Foams, on the other hand, are well-known for being extremely difficult to analyze due to their dynamics and many phenomena happening on the foam at the same time. As a result, the majority of study on this topic is focused on model systems, which employ one or two components to provide a more systematic approach to understanding creation and stability. Many diverse compounds are present in real food systems, resulting in a huge rise in complexity.
Espresso is, without a doubt, a complicated polyphasic liquid made up of (1) an emulsion of oil droplets, (2) a suspension of solid particles, and (3) the effervescence of gas bubbles that eventually form a foam (Illy and Viani, 2005).
To better comprehend espresso crema at varied lengths and time scales, a multidisciplinary approach using the most modern and extremely advanced analytical tools is required. This necessitates more thorough and focused research into coffee foam and the factors that influence its creation and stability. Only when the chemical compounds and their production and destabilization mechanisms are properly known can they be used as triggers to change the crema.
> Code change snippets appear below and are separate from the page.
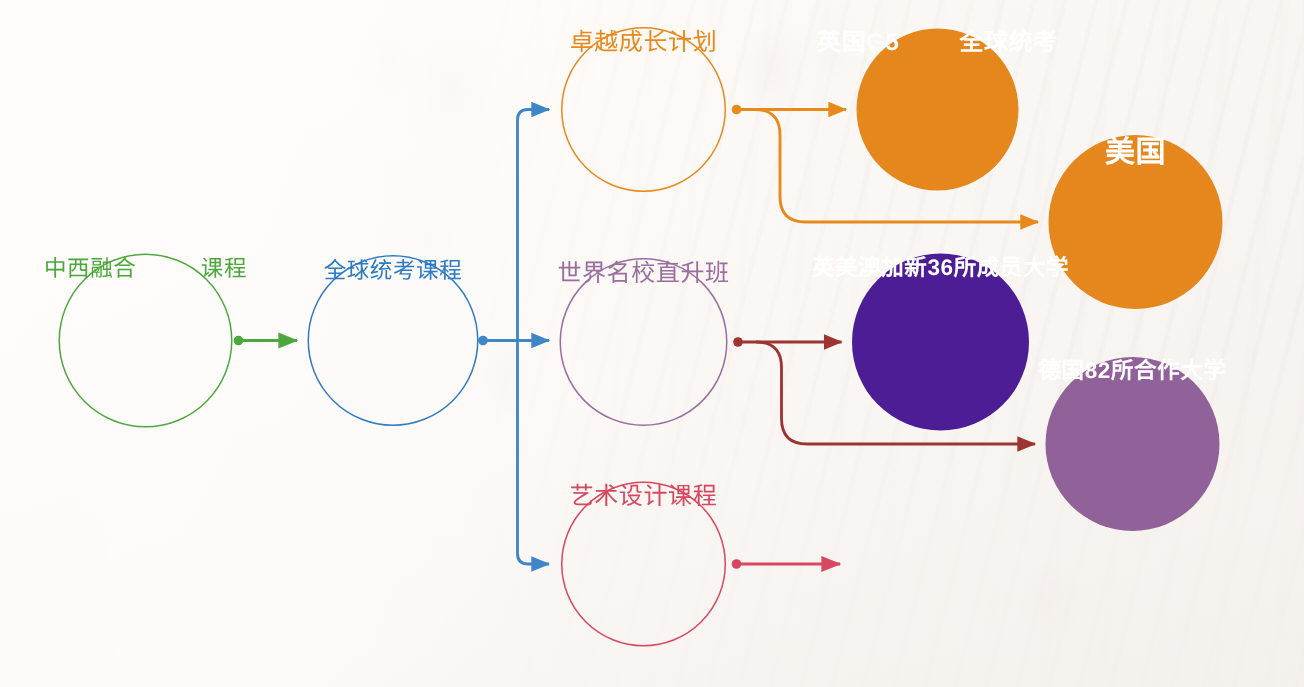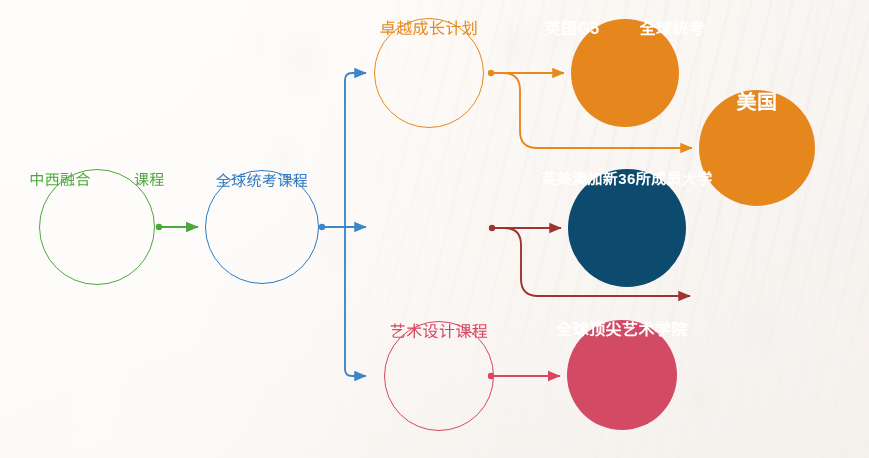--- a/index.html
+++ b/index.html
@@ -153,6 +153,10 @@
     <span class="ln">计划</span>
   </div>
 
+  <div class="node outline" id="n-track-direct" style="left: 373px; top: 172px; width: 112px; height: 112px; font-size: 16px; border: 1.9px solid rgb(155, 110, 158); color: rgb(155, 110, 158);">
+    <span class="ln">世界名校</span>
+    <span class="ln">直升班</span>
+  </div>
 
   <div class="node outline" id="n-track-art" style="left: 384px; top: 321px; width: 110px; height: 110px; font-size: 16px; border: 1.9px solid rgb(216, 70, 95); color: rgb(216, 70, 95);">
     <span class="ln">艺术设计</span>

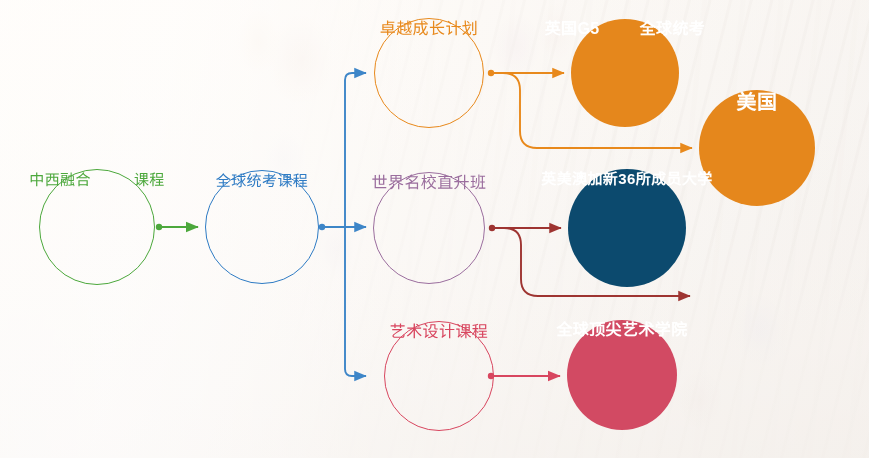--- a/index.html
+++ b/index.html
@@ -172,7 +172,7 @@
     <span class="ln">美国</span>
   </div>
 
-  <div class="node solid" id="n-dest-alliance" style="left: 568px; top: 169px; width: 118px; height: 118px; font-size: 15px; background: #0c4a6e; color: rgb(255, 255, 255);">
+  <div class="node solid" id="n-dest-alliance" style="left: 568px; top: 169px; width: 118px; height: 118px; font-size: 15px; background: #4c1d95; color: rgb(255, 255, 255);">
     <span class="ln">英美澳加新</span>
     <span class="ln">36所成员大学</span>
   </div>

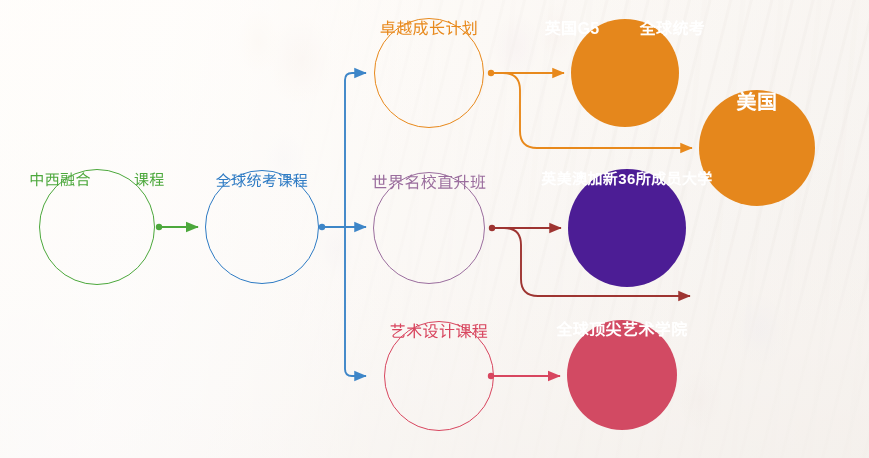--- a/index.html
+++ b/index.html
@@ -177,6 +177,10 @@
     <span class="ln">36所成员大学</span>
   </div>
 
+  <div class="node solid" id="n-dest-germany" style="left: 697px; top: 238px; width: 116px; height: 116px; font-size: 15px; background: rgb(145, 97, 154); color: rgb(255, 255, 255);">
+    <span class="ln">德国</span>
+    <span class="ln">82所合作大学</span>
+  </div>
 
   <div class="node solid" id="n-dest-art" style="left: 567px; top: 320px; width: 110px; height: 110px; font-size: 16px; background: rgb(210, 74, 99); color: rgb(255, 255, 255);">
     <span class="ln">全球顶尖</span>

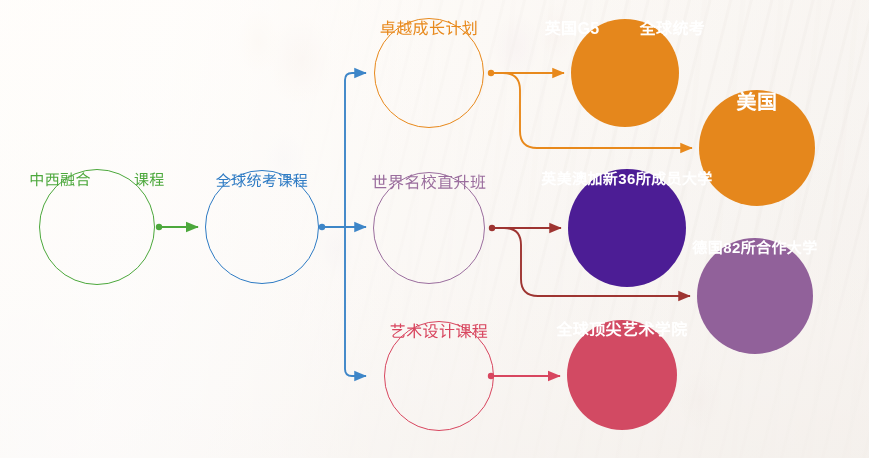--- a/index.html
+++ b/index.html
@@ -158,7 +158,7 @@
     <span class="ln">直升班</span>
   </div>
 
-  <div class="node outline" id="n-track-art" style="left: 384px; top: 321px; width: 110px; height: 110px; font-size: 16px; border: 1.9px solid rgb(216, 70, 95); color: rgb(216, 70, 95);">
+  <div class="node outline" id="n-track-art" style="left: 374px; top: 321px; width: 110px; height: 110px; font-size: 16px; border: 1.9px solid rgb(216, 70, 95); color: rgb(216, 70, 95);">
     <span class="ln">艺术设计</span>
     <span class="ln">课程</span>
   </div>

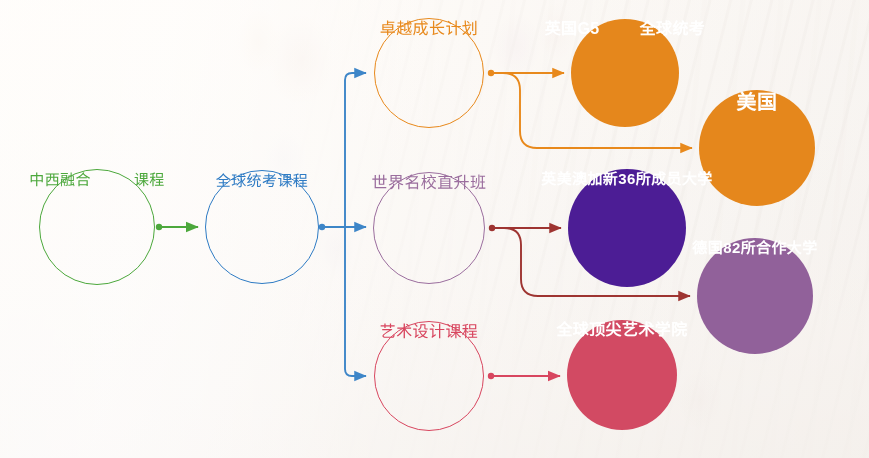--- a/index.html
+++ b/index.html
@@ -182,10 +182,6 @@
     <span class="ln">82所合作大学</span>
   </div>
 
-  <div class="node solid" id="n-dest-art" style="left: 567px; top: 320px; width: 110px; height: 110px; font-size: 16px; background: rgb(210, 74, 99); color: rgb(255, 255, 255);">
-    <span class="ln">全球顶尖</span>
-    <span class="ln">艺术学院</span>
-  </div>
 
 </div>
 

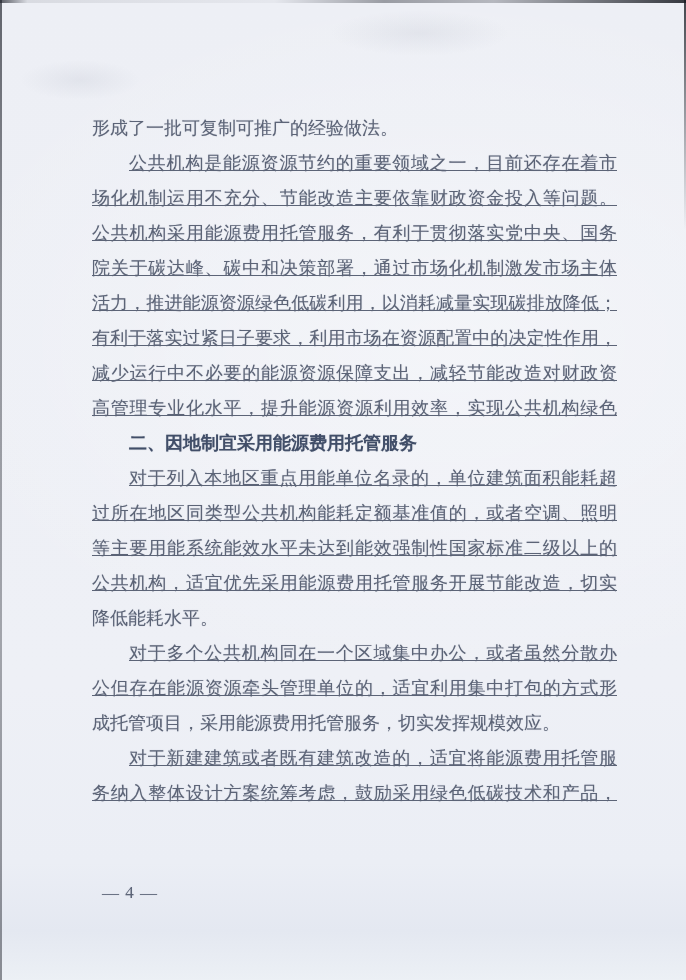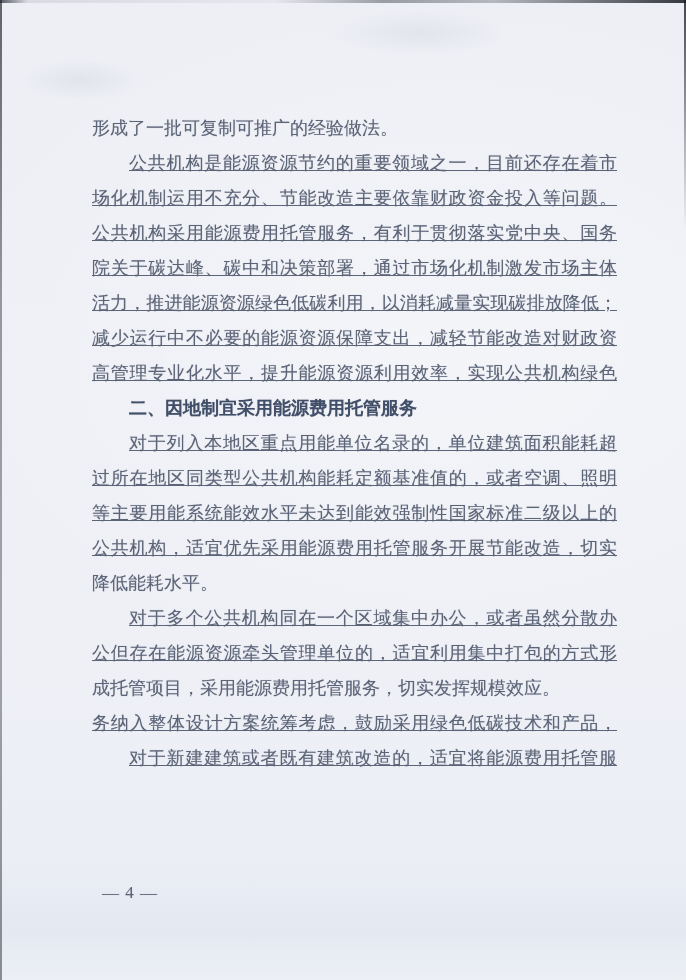--- a/index.html
+++ b/index.html
@@ -99,6 +99,7 @@
     <div class="line fill">公共机构采用能源费用托管服务，有利于贯彻落实党中央、国务</div>
     <div class="line fill">院关于碳达峰、碳中和决策部署，通过市场化机制激发市场主体</div>
     <div class="line fill">活力，推进能源资源绿色低碳利用，以消耗减量实现碳排放降低；</div>
+    <div class="line fill">有利于落实过紧日子要求，利用市场在资源配置中的决定性作用，</div>
     <div class="line fill">减少运行中不必要的能源资源保障支出，减轻节能改造对财政资</div>
     <div class="line fill">高管理专业化水平，提升能源资源利用效率，实现公共机构绿色</div>
     <div class="line indent heading">二、因地制宜采用能源费用托管服务</div>

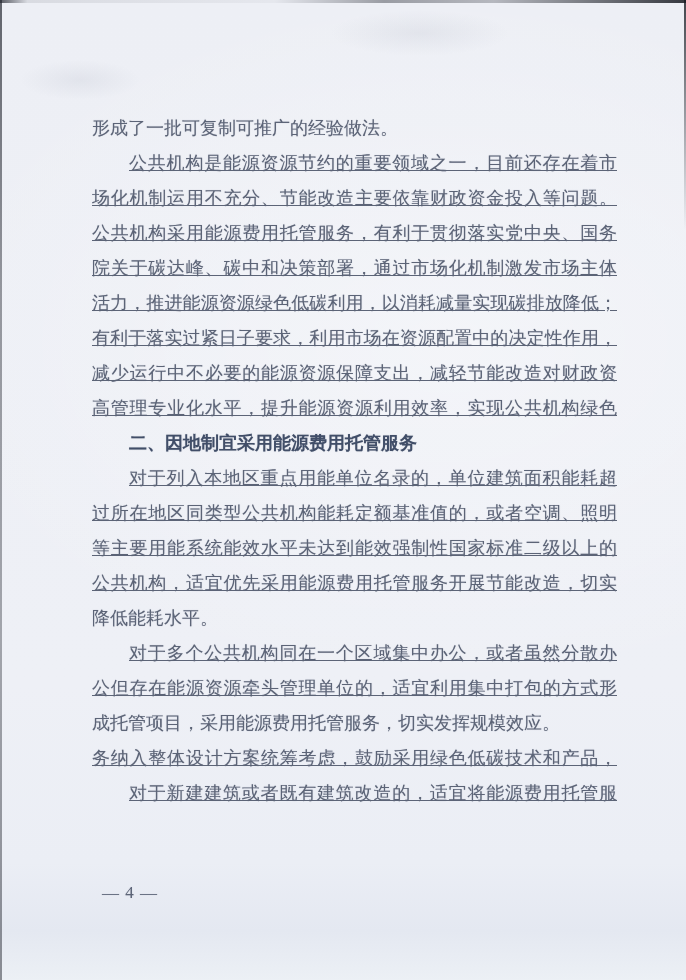--- a/index.html
+++ b/index.html
@@ -111,8 +111,8 @@
     <div class="line indent fill">对于多个公共机构同在一个区域集中办公，或者虽然分散办</div>
     <div class="line fill">公但存在能源资源牵头管理单位的，适宜利用集中打包的方式形</div>
     <div class="line">成托管项目，采用能源费用托管服务，切实发挥规模效应。</div>
+    <div class="line indent fill">对于新建建筑或者既有建筑改造的，适宜将能源费用托管服</div>
     <div class="line fill">务纳入整体设计方案统筹考虑，鼓励采用绿色低碳技术和产品，</div>
-    <div class="line indent fill">对于新建建筑或者既有建筑改造的，适宜将能源费用托管服</div>
   </div>
 
   <div class="page-number">— 4 —</div>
Developing ways to improve espresso crema, which may involve blending, roasting, grinding, tempering, and extraction characteristics such as water quality, requires combining the consumer impression of crema with a molecular and physical approach. This unique technique necessitates taking into account the espresso coffee in its whole.
According to Navarini et al. (2004b), mouthfeel attributes may be classified into components pertaining to viscosity (thick), substance content (rich), tongue resistance (round), after-sensation (lingering), oral cavity coating (mouth-coating), and soft tissue feeling (smooth).
Different coffee processes yield varying concentrations, and a mouthfeel vocabulary should be employed to describe these diverse drinks. Crema has been shown to enhance the coffee’s aromatic properties and to create anticipation for its intake, in addition to its visual look and texturization.
Despite significant knowledge of coffee composition and foam generation in beer, milk froth, and effervescent drinks, little is known about the development and endurance of coffee crema. Thus far, the findings have been primarily descriptive, with little evidence for the systems’ relative role in espresso coffee.
There is a basic awareness of the components necessary for the formation and stability of crema. On the other hand, foams are well-known for being incredibly difficult to examine owing to their dynamics and the multitude of events occurring simultaneously on the foam. As a consequence, the bulk of research on this subject is concentrated on model systems, which involve just one or two components and so give a more methodical approach to studying formation and stability. Numerous different chemicals exist in natural food systems, resulting in a significant increase in complexity.
Espresso is unquestionably a complex polyphasic liquid composed of (1) an emulsion of oil droplets, (2) a suspension of solid particles, and (3) the effervescence of gas bubbles that finally create a foam (Illy and Viani, 2005).
To get a deeper understanding of espresso crema throughout a range of durations and time periods, a multidisciplinary approach using the most sophisticated analytical techniques is necessary. This demands further in-depth and targeted study on coffee foam and the elements affecting its formation and stability. Only until the chemical components, as well as their synthesis and destabilization processes, are fully understood can they be employed as triggers to alter the cremation.
To develop methods for improving espresso crema, which may include blending, roasting, grinding, tempering, and extraction qualities like as water quality, it is necessary to combine the consumer perception of crema with a molecular and physical approach. This one-of-a-kind approach demands considering the espresso coffee in its whole.